-------- Data for the task

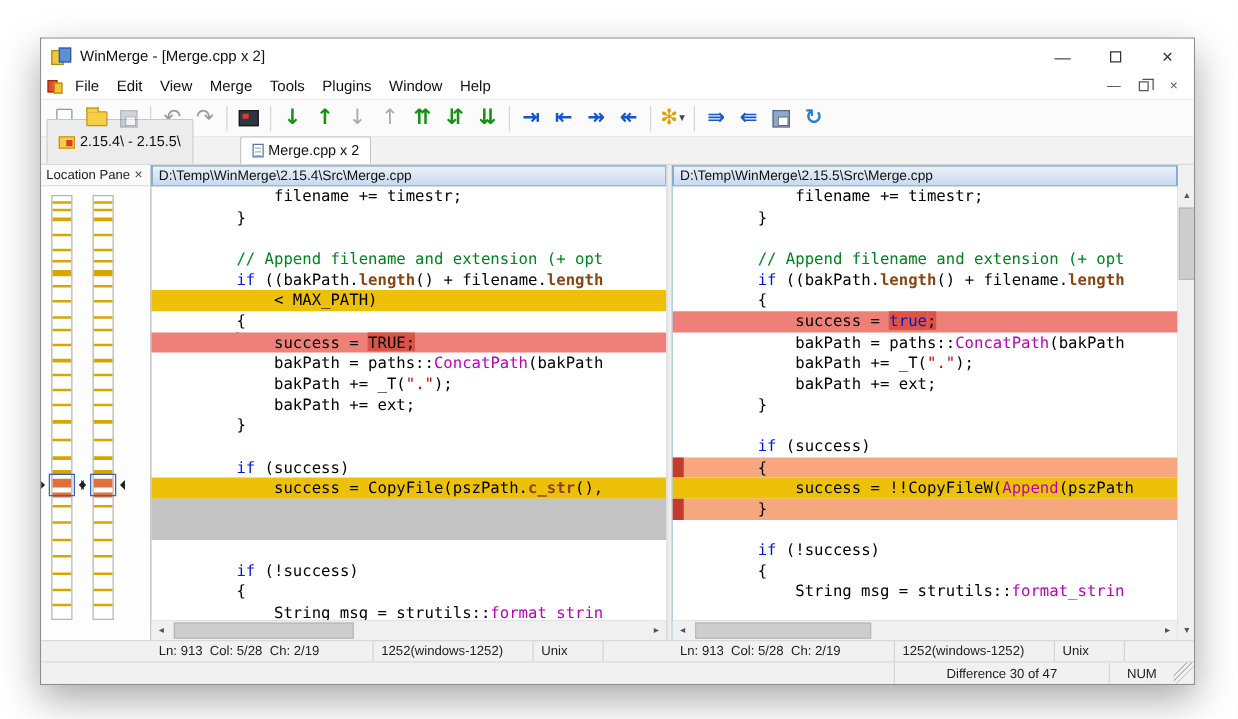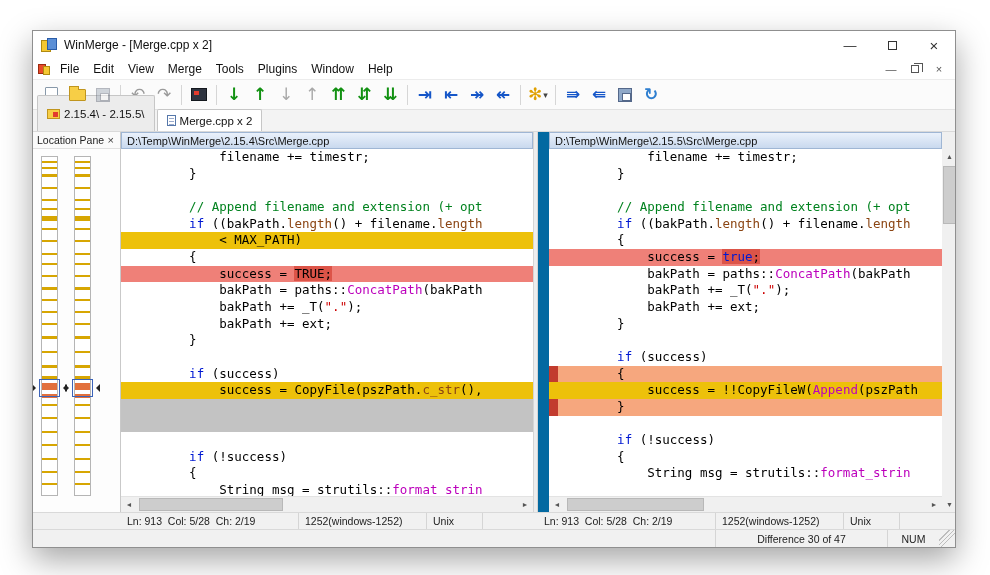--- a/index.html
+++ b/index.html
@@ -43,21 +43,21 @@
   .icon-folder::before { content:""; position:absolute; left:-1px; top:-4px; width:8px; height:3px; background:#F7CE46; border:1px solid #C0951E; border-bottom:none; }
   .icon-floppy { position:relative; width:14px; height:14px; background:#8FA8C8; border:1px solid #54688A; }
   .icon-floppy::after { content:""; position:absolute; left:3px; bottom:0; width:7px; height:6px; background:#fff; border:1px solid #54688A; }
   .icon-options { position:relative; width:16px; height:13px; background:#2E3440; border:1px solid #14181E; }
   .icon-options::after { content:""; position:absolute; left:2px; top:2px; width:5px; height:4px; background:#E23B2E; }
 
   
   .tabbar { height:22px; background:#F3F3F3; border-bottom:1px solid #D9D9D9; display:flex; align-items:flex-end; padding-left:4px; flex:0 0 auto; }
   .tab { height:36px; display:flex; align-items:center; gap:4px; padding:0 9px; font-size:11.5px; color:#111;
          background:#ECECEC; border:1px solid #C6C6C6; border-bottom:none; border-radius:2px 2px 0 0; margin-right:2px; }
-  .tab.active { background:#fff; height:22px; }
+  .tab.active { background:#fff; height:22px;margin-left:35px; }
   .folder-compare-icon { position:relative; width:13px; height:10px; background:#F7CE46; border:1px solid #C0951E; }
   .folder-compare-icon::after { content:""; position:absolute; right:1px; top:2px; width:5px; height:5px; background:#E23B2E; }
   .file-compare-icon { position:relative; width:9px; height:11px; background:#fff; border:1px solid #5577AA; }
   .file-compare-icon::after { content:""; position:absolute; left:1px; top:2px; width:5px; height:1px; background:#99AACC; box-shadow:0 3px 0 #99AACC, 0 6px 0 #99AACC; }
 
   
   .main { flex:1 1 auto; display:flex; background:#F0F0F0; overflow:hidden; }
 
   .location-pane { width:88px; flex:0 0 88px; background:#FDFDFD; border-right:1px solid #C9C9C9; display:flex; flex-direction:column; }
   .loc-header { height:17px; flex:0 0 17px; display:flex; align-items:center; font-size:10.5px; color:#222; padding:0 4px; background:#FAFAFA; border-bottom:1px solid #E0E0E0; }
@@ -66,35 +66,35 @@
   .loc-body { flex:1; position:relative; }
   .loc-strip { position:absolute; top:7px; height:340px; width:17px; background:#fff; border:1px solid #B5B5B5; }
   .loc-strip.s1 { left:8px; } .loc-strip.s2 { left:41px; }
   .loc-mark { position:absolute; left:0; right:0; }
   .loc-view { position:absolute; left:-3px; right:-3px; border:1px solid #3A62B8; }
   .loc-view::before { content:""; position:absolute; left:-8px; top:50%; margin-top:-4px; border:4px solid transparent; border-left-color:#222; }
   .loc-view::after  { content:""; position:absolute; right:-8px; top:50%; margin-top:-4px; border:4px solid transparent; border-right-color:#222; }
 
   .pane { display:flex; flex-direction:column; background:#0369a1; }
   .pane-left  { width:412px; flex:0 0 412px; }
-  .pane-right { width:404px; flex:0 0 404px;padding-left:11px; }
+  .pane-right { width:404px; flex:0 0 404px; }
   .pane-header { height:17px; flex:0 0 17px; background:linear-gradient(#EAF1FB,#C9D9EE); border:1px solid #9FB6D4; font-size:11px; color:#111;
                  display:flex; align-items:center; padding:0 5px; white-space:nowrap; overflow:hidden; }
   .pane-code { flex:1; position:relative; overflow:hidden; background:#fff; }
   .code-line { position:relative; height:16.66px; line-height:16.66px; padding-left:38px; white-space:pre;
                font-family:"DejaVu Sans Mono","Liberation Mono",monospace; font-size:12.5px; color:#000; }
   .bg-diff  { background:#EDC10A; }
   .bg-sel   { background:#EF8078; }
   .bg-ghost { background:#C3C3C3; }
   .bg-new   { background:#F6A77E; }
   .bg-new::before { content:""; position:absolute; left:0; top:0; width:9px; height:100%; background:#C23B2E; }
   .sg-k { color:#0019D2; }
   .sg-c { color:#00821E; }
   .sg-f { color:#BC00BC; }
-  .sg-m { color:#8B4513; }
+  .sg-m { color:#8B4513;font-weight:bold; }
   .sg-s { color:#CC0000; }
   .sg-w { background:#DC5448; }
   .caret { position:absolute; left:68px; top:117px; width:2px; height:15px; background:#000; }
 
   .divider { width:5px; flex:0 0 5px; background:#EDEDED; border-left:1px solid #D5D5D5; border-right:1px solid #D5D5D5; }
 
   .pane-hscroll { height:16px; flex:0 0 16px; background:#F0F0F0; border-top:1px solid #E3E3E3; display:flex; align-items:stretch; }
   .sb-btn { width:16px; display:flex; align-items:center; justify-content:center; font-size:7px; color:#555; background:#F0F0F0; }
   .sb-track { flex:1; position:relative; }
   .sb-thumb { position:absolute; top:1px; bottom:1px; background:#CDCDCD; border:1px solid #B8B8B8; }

----------------
-------- Data for the task

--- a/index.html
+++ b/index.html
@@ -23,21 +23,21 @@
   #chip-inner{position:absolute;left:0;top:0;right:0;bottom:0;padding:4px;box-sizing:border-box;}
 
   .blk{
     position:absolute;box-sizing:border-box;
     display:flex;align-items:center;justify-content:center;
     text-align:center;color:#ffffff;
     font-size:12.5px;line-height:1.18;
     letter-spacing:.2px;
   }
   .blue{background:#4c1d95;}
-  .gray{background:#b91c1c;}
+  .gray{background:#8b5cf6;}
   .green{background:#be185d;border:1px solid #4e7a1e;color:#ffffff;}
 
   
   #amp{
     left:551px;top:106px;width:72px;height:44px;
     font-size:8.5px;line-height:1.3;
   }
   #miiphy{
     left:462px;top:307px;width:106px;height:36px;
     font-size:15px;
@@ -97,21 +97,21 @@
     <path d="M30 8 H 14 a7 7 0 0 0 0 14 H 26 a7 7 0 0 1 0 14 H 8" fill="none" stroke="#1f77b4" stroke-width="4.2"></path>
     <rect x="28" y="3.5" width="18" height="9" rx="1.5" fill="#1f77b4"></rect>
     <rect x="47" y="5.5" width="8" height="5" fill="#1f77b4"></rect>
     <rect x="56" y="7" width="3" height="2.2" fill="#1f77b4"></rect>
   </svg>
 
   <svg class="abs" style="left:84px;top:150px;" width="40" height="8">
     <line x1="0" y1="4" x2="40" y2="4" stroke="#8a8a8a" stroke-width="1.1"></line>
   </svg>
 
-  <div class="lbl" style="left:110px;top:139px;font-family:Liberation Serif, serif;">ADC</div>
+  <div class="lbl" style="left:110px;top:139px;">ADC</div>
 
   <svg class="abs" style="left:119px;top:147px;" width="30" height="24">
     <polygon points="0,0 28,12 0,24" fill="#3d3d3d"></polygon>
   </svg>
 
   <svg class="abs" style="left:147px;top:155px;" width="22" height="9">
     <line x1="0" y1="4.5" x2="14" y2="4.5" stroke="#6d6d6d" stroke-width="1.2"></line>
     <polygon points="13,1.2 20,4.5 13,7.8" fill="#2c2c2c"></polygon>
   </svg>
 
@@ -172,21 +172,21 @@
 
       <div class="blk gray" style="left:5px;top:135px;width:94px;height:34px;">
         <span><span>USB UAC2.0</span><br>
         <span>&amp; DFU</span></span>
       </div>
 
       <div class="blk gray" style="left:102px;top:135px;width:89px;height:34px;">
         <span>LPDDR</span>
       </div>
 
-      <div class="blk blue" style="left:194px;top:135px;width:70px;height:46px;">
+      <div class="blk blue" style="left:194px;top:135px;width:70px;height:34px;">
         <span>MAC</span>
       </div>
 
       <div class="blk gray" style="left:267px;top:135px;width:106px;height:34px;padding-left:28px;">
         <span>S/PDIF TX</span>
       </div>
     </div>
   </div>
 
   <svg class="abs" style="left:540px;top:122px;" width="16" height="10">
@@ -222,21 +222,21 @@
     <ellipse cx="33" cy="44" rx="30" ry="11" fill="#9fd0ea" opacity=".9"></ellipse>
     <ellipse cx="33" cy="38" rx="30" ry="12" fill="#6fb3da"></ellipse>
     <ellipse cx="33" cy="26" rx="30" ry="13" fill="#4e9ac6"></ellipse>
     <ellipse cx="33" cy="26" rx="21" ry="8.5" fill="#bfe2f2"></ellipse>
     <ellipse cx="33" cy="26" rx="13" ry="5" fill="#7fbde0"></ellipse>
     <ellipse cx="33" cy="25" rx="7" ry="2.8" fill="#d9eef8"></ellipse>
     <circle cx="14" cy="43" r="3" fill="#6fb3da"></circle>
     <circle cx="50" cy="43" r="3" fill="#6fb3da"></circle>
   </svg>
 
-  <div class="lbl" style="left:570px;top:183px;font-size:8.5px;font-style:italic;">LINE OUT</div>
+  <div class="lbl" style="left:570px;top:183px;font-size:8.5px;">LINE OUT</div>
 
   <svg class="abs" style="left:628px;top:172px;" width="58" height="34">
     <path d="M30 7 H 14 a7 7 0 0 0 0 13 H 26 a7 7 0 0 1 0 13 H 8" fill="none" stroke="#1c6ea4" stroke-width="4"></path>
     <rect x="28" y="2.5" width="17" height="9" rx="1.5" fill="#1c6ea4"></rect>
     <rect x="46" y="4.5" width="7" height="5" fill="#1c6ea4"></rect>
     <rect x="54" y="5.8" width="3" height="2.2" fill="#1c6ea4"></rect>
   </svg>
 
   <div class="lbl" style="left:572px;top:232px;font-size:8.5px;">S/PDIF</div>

----------------

Every line of the listing that holds "white" counts once. Say how many such lines there are, using only a number.

2